### Problem description
Print every record exactly.

------ Provided data

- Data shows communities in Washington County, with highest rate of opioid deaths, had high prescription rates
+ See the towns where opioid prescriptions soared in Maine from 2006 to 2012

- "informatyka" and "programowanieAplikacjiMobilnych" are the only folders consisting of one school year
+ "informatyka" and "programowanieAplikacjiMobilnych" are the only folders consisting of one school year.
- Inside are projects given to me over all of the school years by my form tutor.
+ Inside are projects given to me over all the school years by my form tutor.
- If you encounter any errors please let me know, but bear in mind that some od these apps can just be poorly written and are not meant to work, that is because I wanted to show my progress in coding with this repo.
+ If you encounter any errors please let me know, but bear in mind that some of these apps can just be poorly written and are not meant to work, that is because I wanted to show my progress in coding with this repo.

------------

### Written solution
- Data shows communities in Washington County, with highest rate of opioid deaths, had high prescription rates
+ See the towns where opioid prescriptions soared in Maine from 2006 to 2012

- "informatyka" and "programowanieAplikacjiMobilnych" are the only folders consisting of one school year
+ "informatyka" and "programowanieAplikacjiMobilnych" are the only folders consisting of one school year.
- Inside are projects given to me over all of the school years by my form tutor.
+ Inside are projects given to me over all the school years by my form tutor.
- If you encounter any errors please let me know, but bear in mind that some od these apps can just be poorly written and are not meant to work, that is because I wanted to show my progress in coding with this repo.
+ If you encounter any errors please let me know, but bear in mind that some of these apps can just be poorly written and are not meant to work, that is because I wanted to show my progress in coding with this repo.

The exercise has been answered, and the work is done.